Both parents briefly talked to police over the phone. When Bryce talked with an officer, he asked them to stop knocking on the front door, saying he would not be forced to take the child to the hospital and get a “three grand” bill, the document states.

He noted he had checked the toddler’s temperature and he was fine, police said.

Officers forced open the home’s door, police said, after they got a court order for the temporary custody of the toddler to give him medical attention.

The toddler and two other children, ages 4 and 6, were taken to the hospital and authorities took custody of them. Police said the three children were suffering from similar symptoms, including vomiting.

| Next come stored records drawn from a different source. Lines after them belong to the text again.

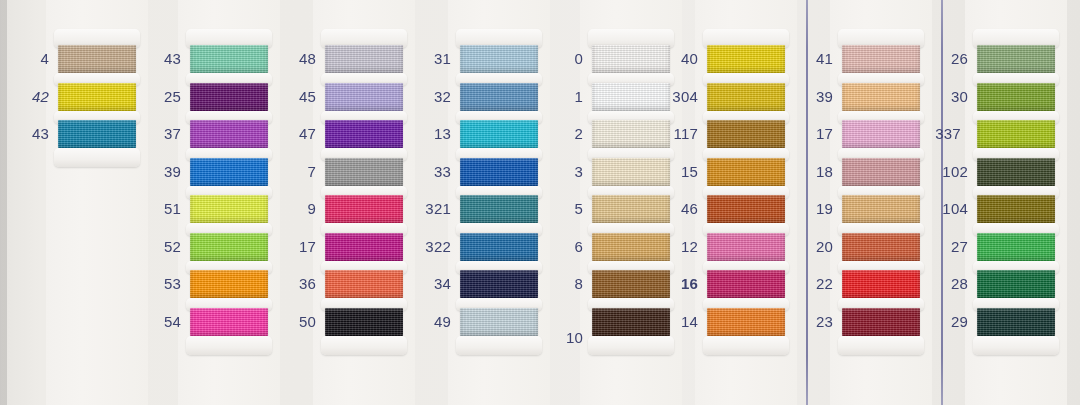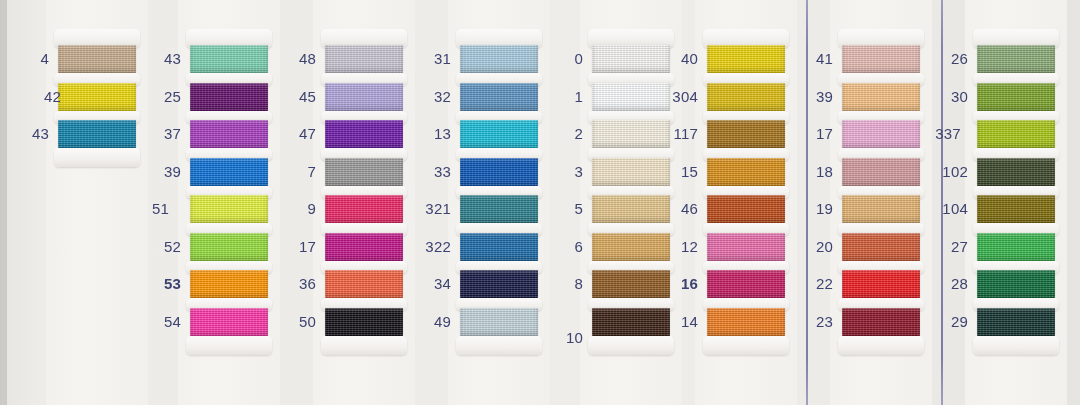--- a/index.html
+++ b/index.html
@@ -126,7 +126,7 @@
         <div class="swatch-label" style="left: 0px; width: 49px; top: 51px;">4</div>
         <div class="card-tab" style="left: 54px; width: 86px; top: 73px; height: 13px;"></div>
         <div class="thread" title="yellow" style="left: 58px; top: 82.5px; width: 78px; height: 28px; background: rgb(237, 217, 11);"></div>
-        <div class="swatch-label" style="left: 12px; width: 49px; top: 88.5px;">42</div>
+        <div class="swatch-label" style="left: 0px; width: 49px; top: 88.5px; font-style: italic;">42</div>
         <div class="card-tab" style="left: 54px; width: 86px; top: 110.5px; height: 13px;"></div>
         <div class="thread" title="teal-blue" style="left: 58px; top: 120px; width: 78px; height: 28px; background: rgb(15, 130, 171);"></div>
         <div class="swatch-label" style="left: 0px; width: 49px; top: 126px;">43</div>

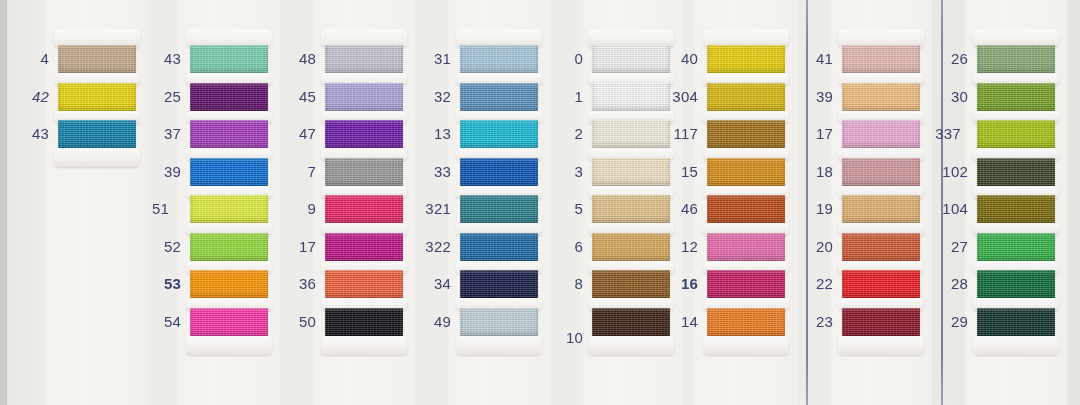--- a/index.html
+++ b/index.html
@@ -148,7 +148,7 @@
         <div class="swatch-label" style="left: 140px; width: 41px; top: 163.5px;">39</div>
         <div class="card-tab" style="left: 186px; width: 86px; top: 185.5px; height: 13px;"></div>
         <div class="thread" title="neon-yellow" style="left: 190px; top: 195px; width: 78px; height: 28px; background: rgb(227, 242, 61);"></div>
-        <div class="swatch-label" style="left: 140px; width: 41px; top: 201px; text-align: center;">51</div>
+        <div class="swatch-label" style="left: 140px; width: 41px; top: 201px;">51</div>
         <div class="card-tab" style="left: 186px; width: 86px; top: 223px; height: 13px;"></div>
         <div class="thread" title="neon-green" style="left: 190px; top: 232.5px; width: 78px; height: 28px; background: rgb(149, 221, 59);"></div>
         <div class="swatch-label" style="left: 140px; width: 41px; top: 238.5px;">52</div>

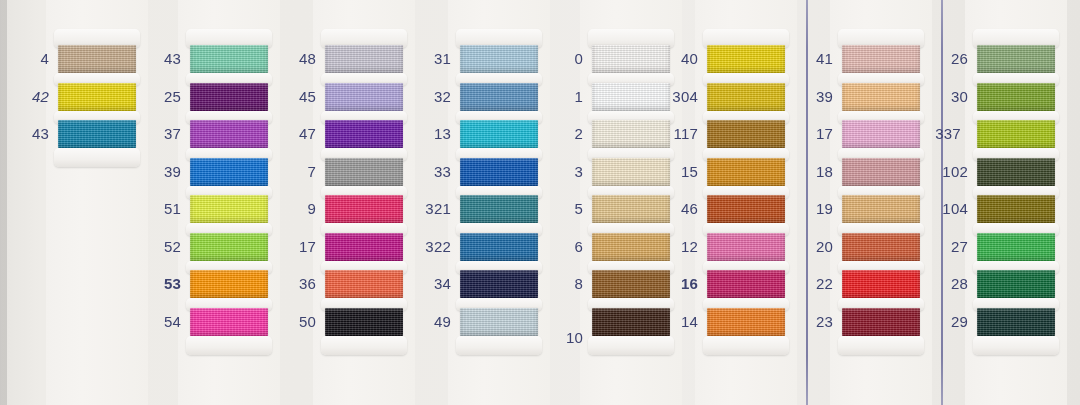--- a/index.html
+++ b/index.html
@@ -154,7 +154,7 @@
         <div class="swatch-label" style="left: 140px; width: 41px; top: 238.5px;">52</div>
         <div class="card-tab" style="left: 186px; width: 86px; top: 260.5px; height: 13px;"></div>
         <div class="thread" title="neon-orange" style="left: 190px; top: 270px; width: 78px; height: 28px; background: rgb(255, 149, 0);"></div>
-        <div class="swatch-label" style="left: 140px; width: 41px; top: 276px; font-weight: bold;">53</div>
+        <div class="swatch-label" style="left: 140px; width: 41px; top: 276px;">53</div>
         <div class="card-tab" style="left: 186px; width: 86px; top: 298px; height: 13px;"></div>
         <div class="thread" title="neon-pink" style="left: 190px; top: 307.5px; width: 78px; height: 28px; background: rgb(252, 53, 168);"></div>
         <div class="swatch-label" style="left: 140px; width: 41px; top: 313.5px;">54</div>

As officers walked inside the home, they saw piles of clothes, items scattered around the floor that made it difficult to walk around and stains from what appeared to be vomit in the children’s beds. They also found an unlocked shotgun lying next to the bed in the parents’ bedroom, the report said.

After the incident, the police report said, Bryce told officers he had not gone outside the house because two of the children were sick. He also said he was not aware that police or DCS were responsible to check on children once a doctor makes a report.